TASK DESCRIPTION:
Copy every record that appears below, exactly as it stands.

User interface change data
------------------------

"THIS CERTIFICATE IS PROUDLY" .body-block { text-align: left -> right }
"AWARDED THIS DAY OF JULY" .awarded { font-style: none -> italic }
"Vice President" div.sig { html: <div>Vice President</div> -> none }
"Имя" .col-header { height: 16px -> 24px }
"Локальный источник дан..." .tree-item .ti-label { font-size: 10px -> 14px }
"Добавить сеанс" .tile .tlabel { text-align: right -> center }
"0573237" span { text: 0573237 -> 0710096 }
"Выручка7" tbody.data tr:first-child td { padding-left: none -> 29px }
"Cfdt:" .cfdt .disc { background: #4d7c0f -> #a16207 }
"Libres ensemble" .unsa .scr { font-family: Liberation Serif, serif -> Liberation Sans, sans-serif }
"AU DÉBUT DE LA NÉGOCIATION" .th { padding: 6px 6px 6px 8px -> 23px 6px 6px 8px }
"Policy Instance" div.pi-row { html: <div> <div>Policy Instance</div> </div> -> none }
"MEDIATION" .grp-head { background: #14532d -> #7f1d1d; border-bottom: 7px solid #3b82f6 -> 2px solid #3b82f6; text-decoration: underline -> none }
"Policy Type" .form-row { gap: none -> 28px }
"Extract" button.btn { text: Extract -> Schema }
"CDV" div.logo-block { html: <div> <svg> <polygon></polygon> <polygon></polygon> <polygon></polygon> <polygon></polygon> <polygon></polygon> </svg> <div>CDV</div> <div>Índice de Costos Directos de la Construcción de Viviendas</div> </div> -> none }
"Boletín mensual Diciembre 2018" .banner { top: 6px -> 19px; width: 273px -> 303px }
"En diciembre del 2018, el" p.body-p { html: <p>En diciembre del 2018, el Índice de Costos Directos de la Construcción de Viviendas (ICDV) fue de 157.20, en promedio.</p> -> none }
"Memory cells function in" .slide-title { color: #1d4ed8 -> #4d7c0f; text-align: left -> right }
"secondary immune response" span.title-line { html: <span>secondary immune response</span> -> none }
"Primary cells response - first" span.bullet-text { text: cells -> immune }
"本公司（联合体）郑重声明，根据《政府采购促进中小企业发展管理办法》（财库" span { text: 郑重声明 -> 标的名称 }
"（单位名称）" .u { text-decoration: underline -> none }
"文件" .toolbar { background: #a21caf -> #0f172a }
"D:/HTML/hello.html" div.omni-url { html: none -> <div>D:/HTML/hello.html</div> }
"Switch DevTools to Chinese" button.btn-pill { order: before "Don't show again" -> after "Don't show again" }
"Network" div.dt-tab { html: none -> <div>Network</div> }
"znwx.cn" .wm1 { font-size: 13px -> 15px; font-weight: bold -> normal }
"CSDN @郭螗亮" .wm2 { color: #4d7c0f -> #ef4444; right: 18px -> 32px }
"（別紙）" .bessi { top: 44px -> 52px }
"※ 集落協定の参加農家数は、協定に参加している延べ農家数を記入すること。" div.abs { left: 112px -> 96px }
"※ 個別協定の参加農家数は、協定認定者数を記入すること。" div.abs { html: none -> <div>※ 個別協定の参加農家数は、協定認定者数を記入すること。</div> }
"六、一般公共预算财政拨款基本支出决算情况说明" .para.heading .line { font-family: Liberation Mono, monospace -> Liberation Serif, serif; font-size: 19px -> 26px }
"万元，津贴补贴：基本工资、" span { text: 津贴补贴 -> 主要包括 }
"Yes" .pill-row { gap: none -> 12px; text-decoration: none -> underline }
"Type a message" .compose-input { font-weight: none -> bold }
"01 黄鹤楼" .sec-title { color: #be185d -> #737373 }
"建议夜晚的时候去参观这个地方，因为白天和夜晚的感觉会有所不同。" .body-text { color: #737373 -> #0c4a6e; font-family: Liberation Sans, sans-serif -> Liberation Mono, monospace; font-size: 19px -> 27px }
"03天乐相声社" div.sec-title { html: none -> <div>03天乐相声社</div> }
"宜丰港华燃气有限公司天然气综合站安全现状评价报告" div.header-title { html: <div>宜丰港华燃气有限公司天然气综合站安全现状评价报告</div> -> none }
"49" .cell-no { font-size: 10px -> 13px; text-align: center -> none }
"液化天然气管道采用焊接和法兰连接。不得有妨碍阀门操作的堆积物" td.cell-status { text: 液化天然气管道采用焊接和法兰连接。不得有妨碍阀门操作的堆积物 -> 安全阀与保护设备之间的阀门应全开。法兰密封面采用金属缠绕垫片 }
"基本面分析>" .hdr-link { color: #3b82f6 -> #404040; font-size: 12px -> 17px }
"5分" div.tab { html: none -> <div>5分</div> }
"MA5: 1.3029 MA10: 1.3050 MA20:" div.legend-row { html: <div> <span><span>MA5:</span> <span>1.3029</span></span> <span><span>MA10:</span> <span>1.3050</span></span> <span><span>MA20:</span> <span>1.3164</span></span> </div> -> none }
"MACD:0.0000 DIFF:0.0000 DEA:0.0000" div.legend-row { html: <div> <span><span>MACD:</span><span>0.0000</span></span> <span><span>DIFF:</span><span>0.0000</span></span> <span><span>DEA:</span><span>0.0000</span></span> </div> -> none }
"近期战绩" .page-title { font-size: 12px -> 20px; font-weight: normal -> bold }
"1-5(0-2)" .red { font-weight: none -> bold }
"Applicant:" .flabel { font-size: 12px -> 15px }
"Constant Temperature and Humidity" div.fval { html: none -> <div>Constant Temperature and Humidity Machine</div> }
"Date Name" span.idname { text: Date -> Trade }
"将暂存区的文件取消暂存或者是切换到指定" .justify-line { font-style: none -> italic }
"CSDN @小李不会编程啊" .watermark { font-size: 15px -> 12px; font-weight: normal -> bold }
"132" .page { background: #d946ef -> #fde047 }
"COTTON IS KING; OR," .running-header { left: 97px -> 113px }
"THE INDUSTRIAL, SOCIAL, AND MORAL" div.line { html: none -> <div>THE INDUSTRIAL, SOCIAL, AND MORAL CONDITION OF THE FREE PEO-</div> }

------------------------

SOLUTION TO THIS EXERCISE:
"THIS CERTIFICATE IS PROUDLY" .body-block { text-align: left -> right }
"AWARDED THIS DAY OF JULY" .awarded { font-style: none -> italic }
"Vice President" div.sig { html: <div>Vice President</div> -> none }
"Имя" .col-header { height: 16px -> 24px }
"Локальный источник дан..." .tree-item .ti-label { font-size: 10px -> 14px }
"Добавить сеанс" .tile .tlabel { text-align: right -> center }
"0573237" span { text: 0573237 -> 0710096 }
"Выручка7" tbody.data tr:first-child td { padding-left: none -> 29px }
"Cfdt:" .cfdt .disc { background: #4d7c0f -> #a16207 }
"Libres ensemble" .unsa .scr { font-family: Liberation Serif, serif -> Liberation Sans, sans-serif }
"AU DÉBUT DE LA NÉGOCIATION" .th { padding: 6px 6px 6px 8px -> 23px 6px 6px 8px }
"Policy Instance" div.pi-row { html: <div> <div>Policy Instance</div> </div> -> none }
"MEDIATION" .grp-head { background: #14532d -> #7f1d1d; border-bottom: 7px solid #3b82f6 -> 2px solid #3b82f6; text-decoration: underline -> none }
"Policy Type" .form-row { gap: none -> 28px }
"Extract" button.btn { text: Extract -> Schema }
"CDV" div.logo-block { html: <div> <svg> <polygon></polygon> <polygon></polygon> <polygon></polygon> <polygon></polygon> <polygon></polygon> </svg> <div>CDV</div> <div>Índice de Costos Directos de la Construcción de Viviendas</div> </div> -> none }
"Boletín mensual Diciembre 2018" .banner { top: 6px -> 19px; width: 273px -> 303px }
"En diciembre del 2018, el" p.body-p { html: <p>En diciembre del 2018, el Índice de Costos Directos de la Construcción de Viviendas (ICDV) fue de 157.20, en promedio.</p> -> none }
"Memory cells function in" .slide-title { color: #1d4ed8 -> #4d7c0f; text-align: left -> right }
"secondary immune response" span.title-line { html: <span>secondary immune response</span> -> none }
"Primary cells response - first" span.bullet-text { text: cells -> immune }
"本公司（联合体）郑重声明，根据《政府采购促进中小企业发展管理办法》（财库" span { text: 郑重声明 -> 标的名称 }
"（单位名称）" .u { text-decoration: underline -> none }
"文件" .toolbar { background: #a21caf -> #0f172a }
"D:/HTML/hello.html" div.omni-url { html: none -> <div>D:/HTML/hello.html</div> }
"Switch DevTools to Chinese" button.btn-pill { order: before "Don't show again" -> after "Don't show again" }
"Network" div.dt-tab { html: none -> <div>Network</div> }
"znwx.cn" .wm1 { font-size: 13px -> 15px; font-weight: bold -> normal }
"CSDN @郭螗亮" .wm2 { color: #4d7c0f -> #ef4444; right: 18px -> 32px }
"（別紙）" .bessi { top: 44px -> 52px }
"※ 集落協定の参加農家数は、協定に参加している延べ農家数を記入すること。" div.abs { left: 112px -> 96px }
"※ 個別協定の参加農家数は、協定認定者数を記入すること。" div.abs { html: none -> <div>※ 個別協定の参加農家数は、協定認定者数を記入すること。</div> }
"六、一般公共预算财政拨款基本支出决算情况说明" .para.heading .line { font-family: Liberation Mono, monospace -> Liberation Serif, serif; font-size: 19px -> 26px }
"万元，津贴补贴：基本工资、" span { text: 津贴补贴 -> 主要包括 }
"Yes" .pill-row { gap: none -> 12px; text-decoration: none -> underline }
"Type a message" .compose-input { font-weight: none -> bold }
"01 黄鹤楼" .sec-title { color: #be185d -> #737373 }
"建议夜晚的时候去参观这个地方，因为白天和夜晚的感觉会有所不同。" .body-text { color: #737373 -> #0c4a6e; font-family: Liberation Sans, sans-serif -> Liberation Mono, monospace; font-size: 19px -> 27px }
"03天乐相声社" div.sec-title { html: none -> <div>03天乐相声社</div> }
"宜丰港华燃气有限公司天然气综合站安全现状评价报告" div.header-title { html: <div>宜丰港华燃气有限公司天然气综合站安全现状评价报告</div> -> none }
"49" .cell-no { font-size: 10px -> 13px; text-align: center -> none }
"液化天然气管道采用焊接和法兰连接。不得有妨碍阀门操作的堆积物" td.cell-status { text: 液化天然气管道采用焊接和法兰连接。不得有妨碍阀门操作的堆积物 -> 安全阀与保护设备之间的阀门应全开。法兰密封面采用金属缠绕垫片 }
"基本面分析>" .hdr-link { color: #3b82f6 -> #404040; font-size: 12px -> 17px }
"5分" div.tab { html: none -> <div>5分</div> }
"MA5: 1.3029 MA10: 1.3050 MA20:" div.legend-row { html: <div> <span><span>MA5:</span> <span>1.3029</span></span> <span><span>MA10:</span> <span>1.3050</span></span> <span><span>MA20:</span> <span>1.3164</span></span> </div> -> none }
"MACD:0.0000 DIFF:0.0000 DEA:0.0000" div.legend-row { html: <div> <span><span>MACD:</span><span>0.0000</span></span> <span><span>DIFF:</span><span>0.0000</span></span> <span><span>DEA:</span><span>0.0000</span></span> </div> -> none }
"近期战绩" .page-title { font-size: 12px -> 20px; font-weight: normal -> bold }
"1-5(0-2)" .red { font-weight: none -> bold }
"Applicant:" .flabel { font-size: 12px -> 15px }
"Constant Temperature and Humidity" div.fval { html: none -> <div>Constant Temperature and Humidity Machine</div> }
"Date Name" span.idname { text: Date -> Trade }
"将暂存区的文件取消暂存或者是切换到指定" .justify-line { font-style: none -> italic }
"CSDN @小李不会编程啊" .watermark { font-size: 15px -> 12px; font-weight: normal -> bold }
"132" .page { background: #d946ef -> #fde047 }
"COTTON IS KING; OR," .running-header { left: 97px -> 113px }
"THE INDUSTRIAL, SOCIAL, AND MORAL" div.line { html: none -> <div>THE INDUSTRIAL, SOCIAL, AND MORAL CONDITION OF THE FREE PEO-</div> }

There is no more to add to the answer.